The National Institute of Neurological Disorders and Stroke (NINDS) and the National Institute of Dental and Craniofacial Research (NIDCR) invite applications for research on the neurobiology of persistent pain mediated by the trigeminal nerve.*

A diverse group of disorders arises from trauma, pathology, structural or degenerative changes, and sometimes unknown causes that affect the deep tissues of the head and face and often lead to severe, chronic pain. Chronic pain is a debilitating condition that adversely affects the lives of millions of people. Pain disorders mediated by the trigeminal nerve are often associated with severe and persistent pain of deep tissues, which may be of neuronal, muscular, joint, or vascular origin.

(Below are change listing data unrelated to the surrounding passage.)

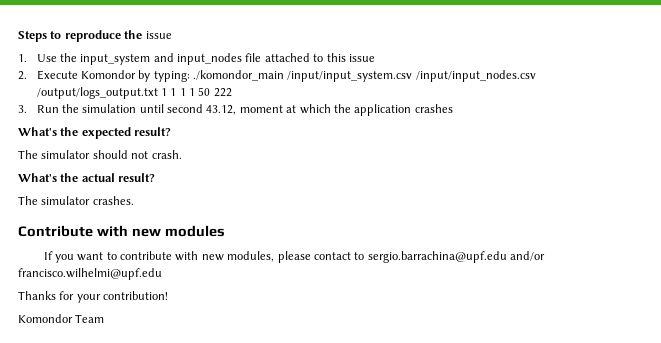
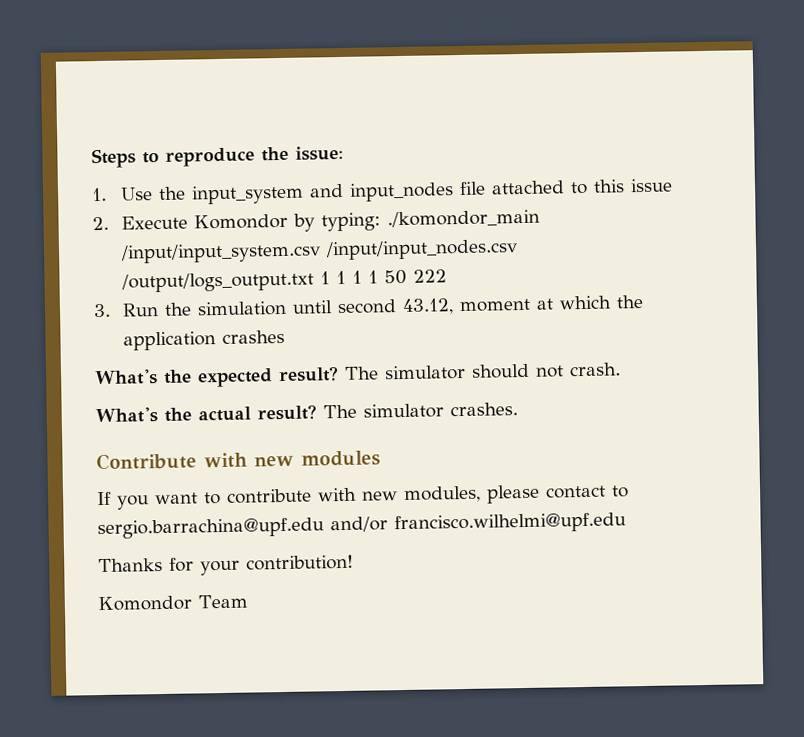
- Steps to reproduce the issue
+ Steps to reproduce the issue:
- What's the expected result?
- The simulator should not crash.
+ What's the expected result? The simulator should not crash.
- What's the actual result?
- The simulator crashes.
+ What's the actual result? The simulator crashes.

Potential areas of research interest include, but are not limited to: development of model systems that appropriately mimic the clinical features of syndromes associated with deep tissue pain in the head and neck region to provide optimal tools for basic and clinical studies; discovery of mechanisms of plasticity at the neurochemical, molecular, and cellular levels, which contribute to abnormal pain responses (hyperalgesia, allodynia) and persistent pain associated with disorders of tissues innervated by the trigeminal nerve; neuroimaging of pain-signaling pathways to elucidate the roles of central and peripheral plasticity in mediating the onset, persistence, and management of chronic pain associated with migraine and other pain disorders of the head and neck; elucidation of the role of acid-sensitive ion channels in deep tissues of the head and neck in onset of pain and the development of abnormal pain responses and chronic pain; characterization of sensory, cognitive, affective, and other biobehavioral responses to noxious stimulation and pain perception in humans; determination of the usefulness of exercise in pain management through clinical trials; and development and testing of novel mechanism-based therapies for improved management of chronic pain associated with craniofacial disorders through appropriate clinical trials.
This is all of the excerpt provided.